___ Input material
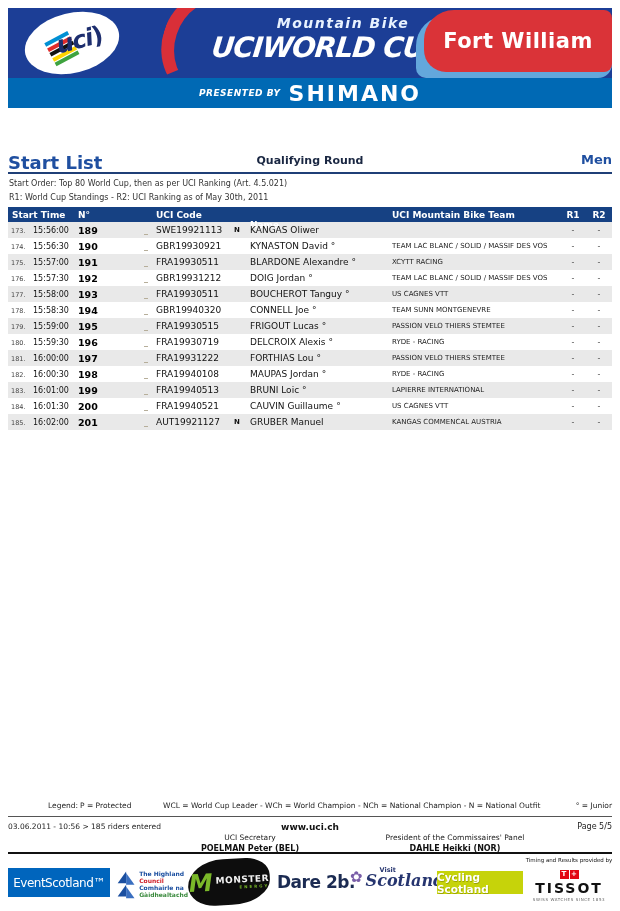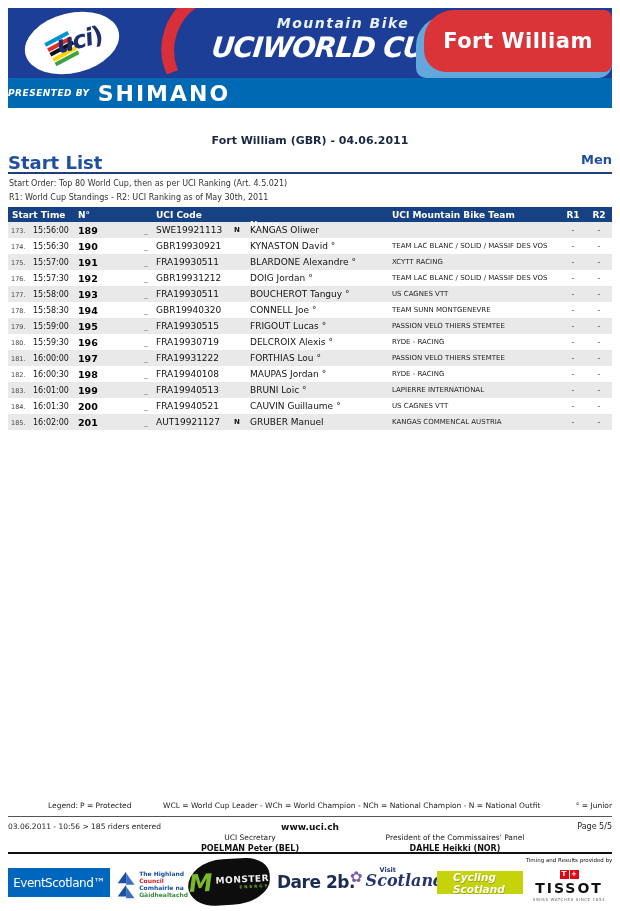"PRESENTED BY" .shimano-strip { justify-content: flex-start -> center }
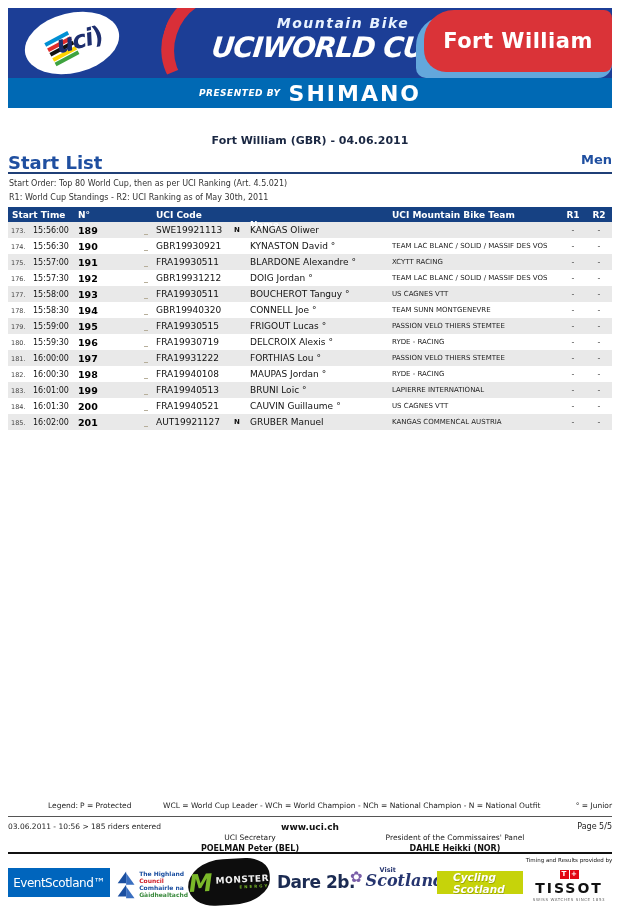"Fort William (GBR) - 04.06.2011" div.venue-date { html: <div>Fort William (GBR) - 04.06.2011</div> -> none }
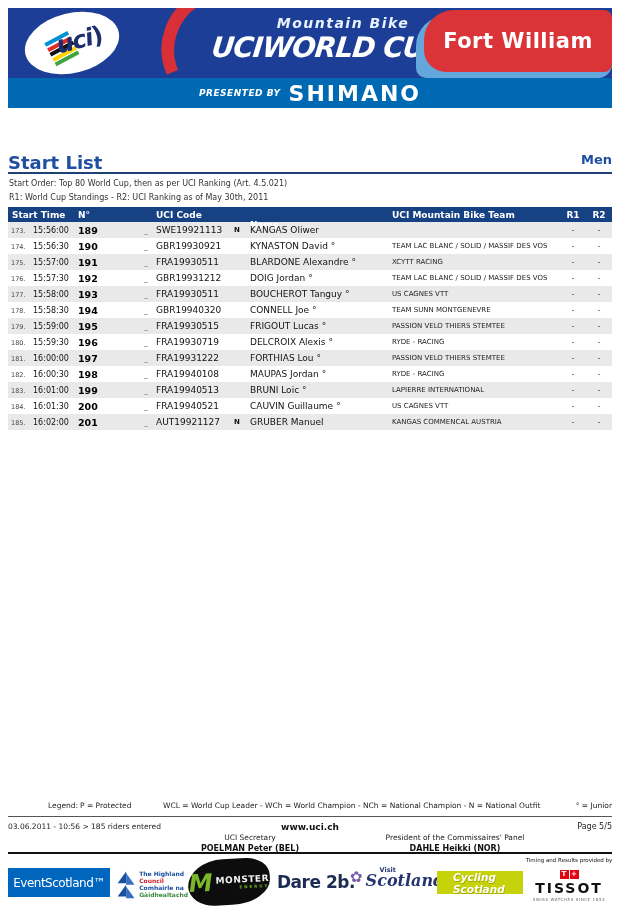"Qualifying Round" span.round { html: none -> <span>Qualifying Round</span> }
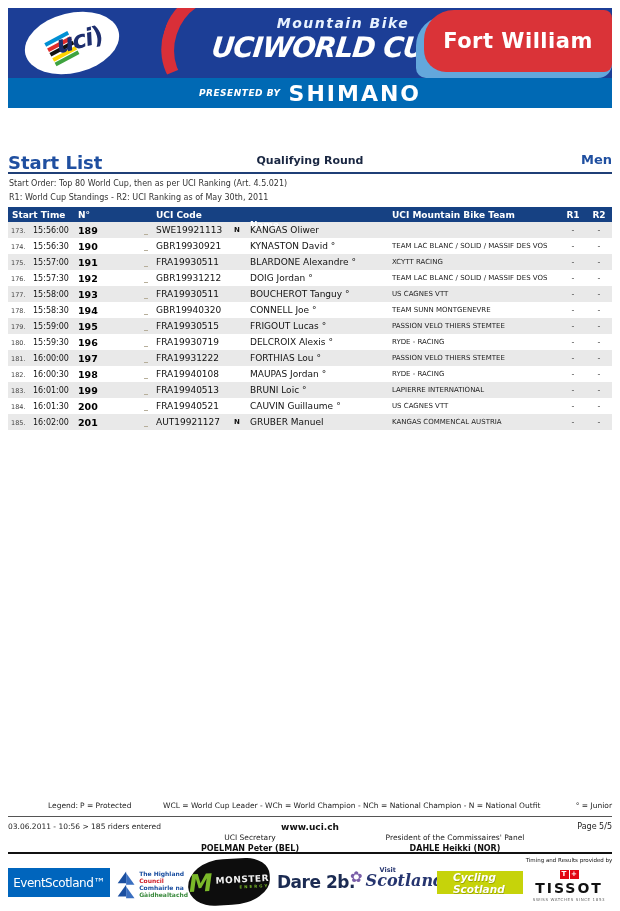"Cycling Scotland" .sp-cyclingscotland { font-style: italic -> none; padding-left: 16px -> none }
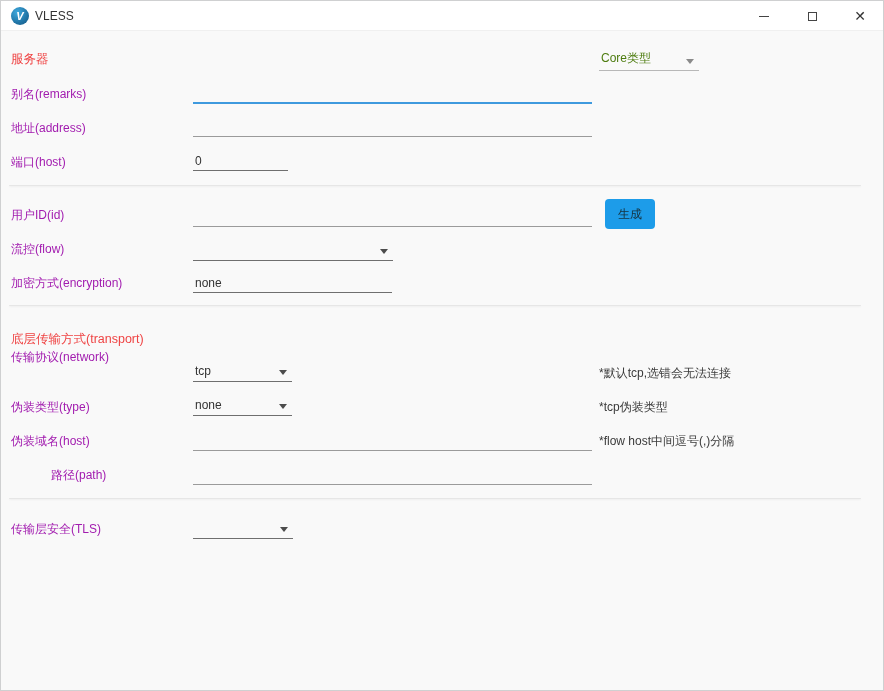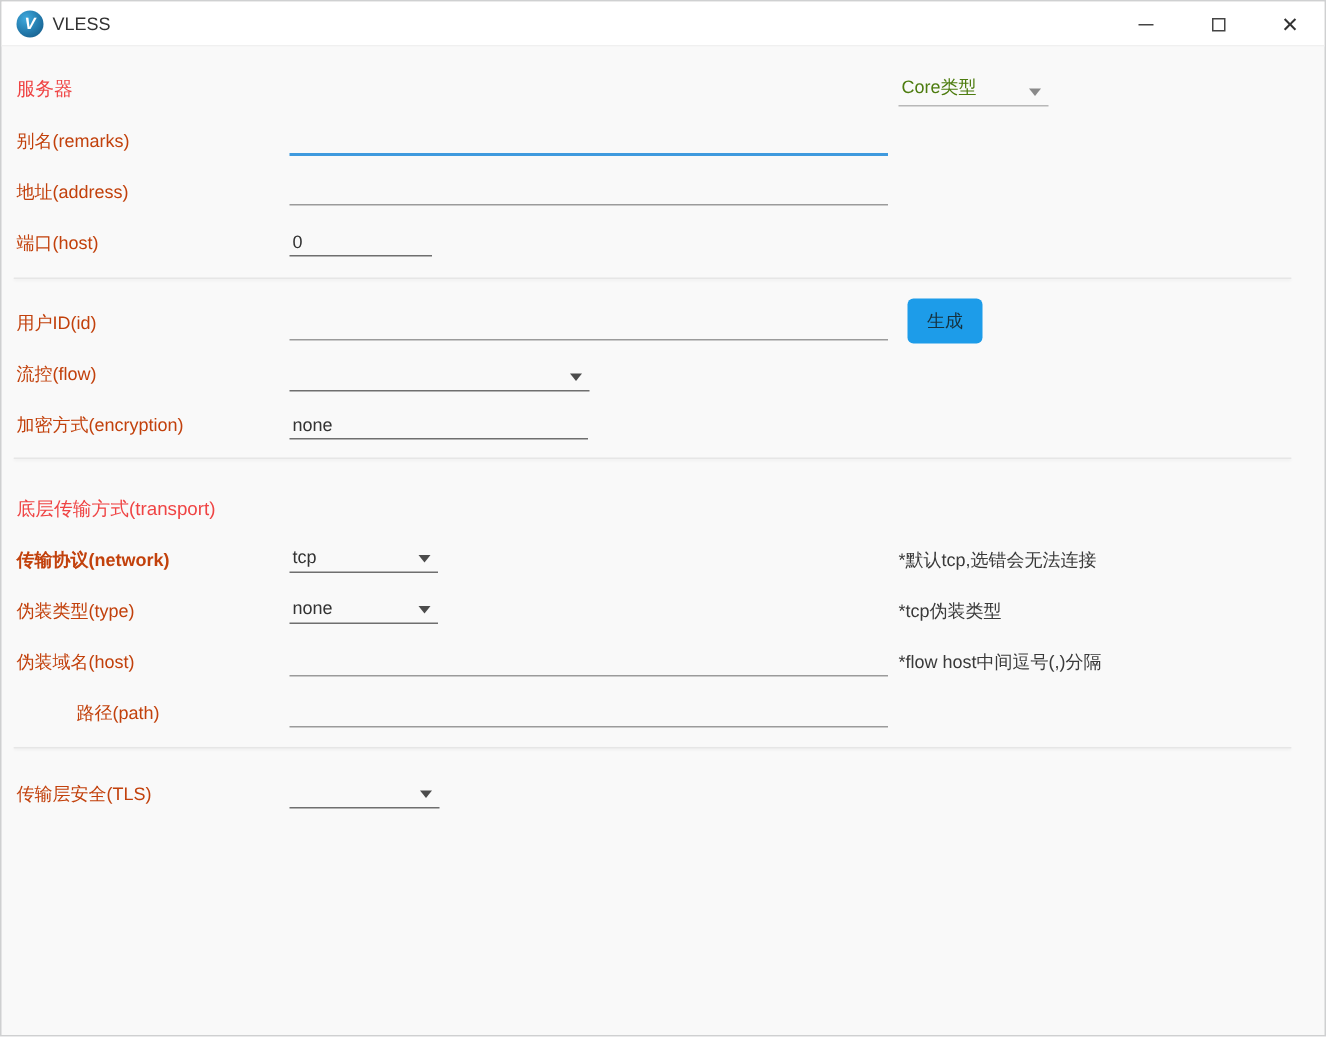"别名(remarks)" .lbl { color: #c2410c -> #a21caf }
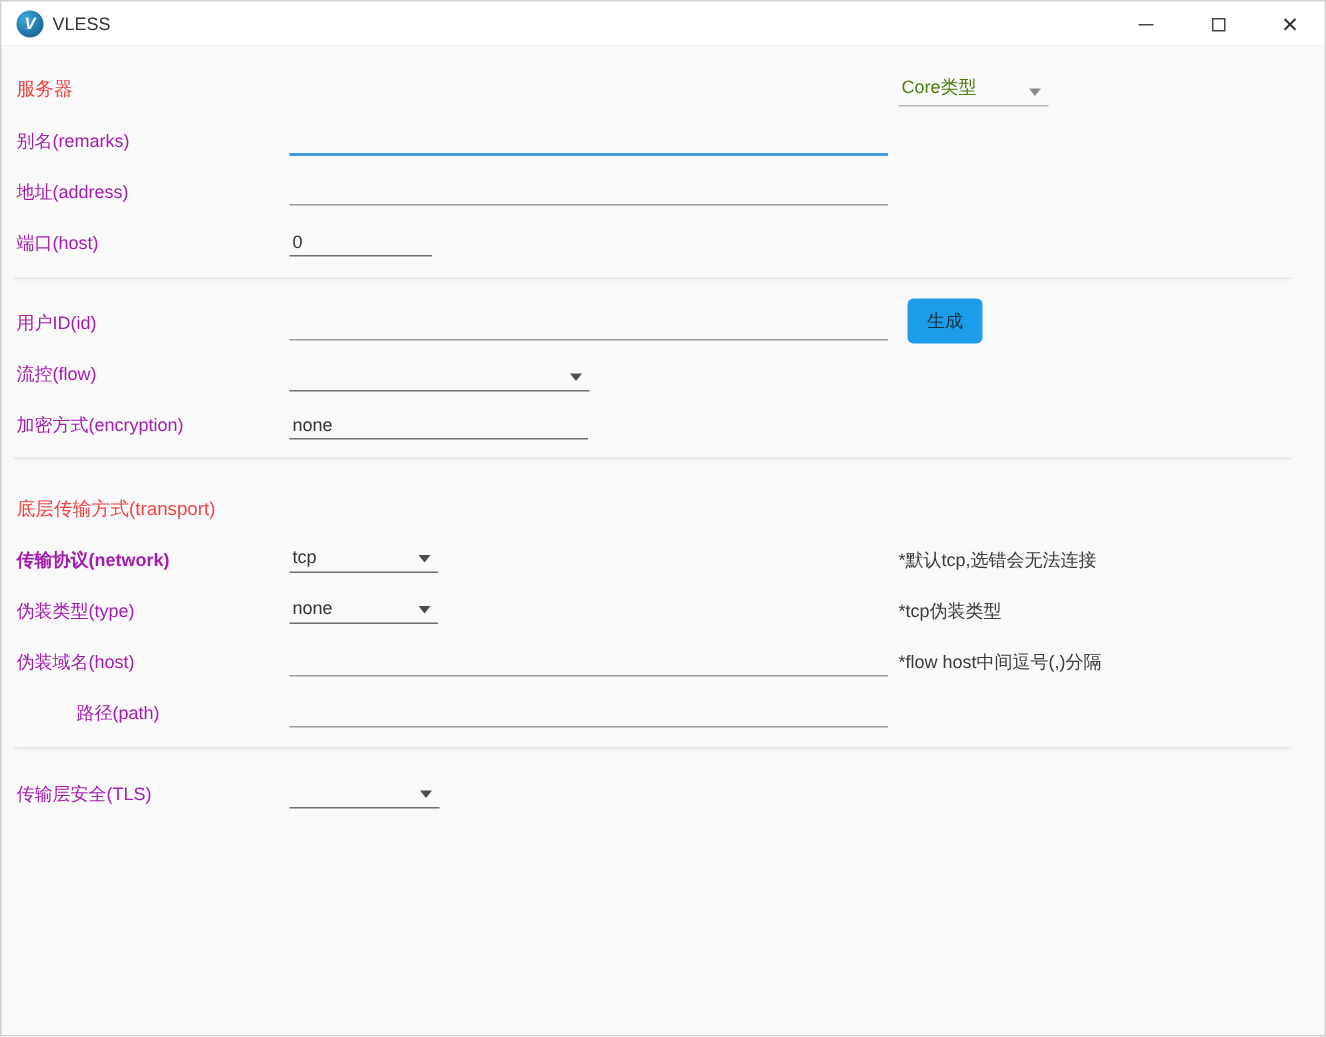"传输协议(network)" .l-network { font-weight: bold -> none; top: 364px -> 348px }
______
The listing above is to be set down word for word, without its images.

Answer box:
"PRESENTED BY" .shimano-strip { justify-content: flex-start -> center }
"Fort William (GBR) - 04.06.2011" div.venue-date { html: <div>Fort William (GBR) - 04.06.2011</div> -> none }
"Qualifying Round" span.round { html: none -> <span>Qualifying Round</span> }
"Cycling Scotland" .sp-cyclingscotland { font-style: italic -> none; padding-left: 16px -> none }
"别名(remarks)" .lbl { color: #c2410c -> #a21caf }
"传输协议(network)" .l-network { font-weight: bold -> none; top: 364px -> 348px }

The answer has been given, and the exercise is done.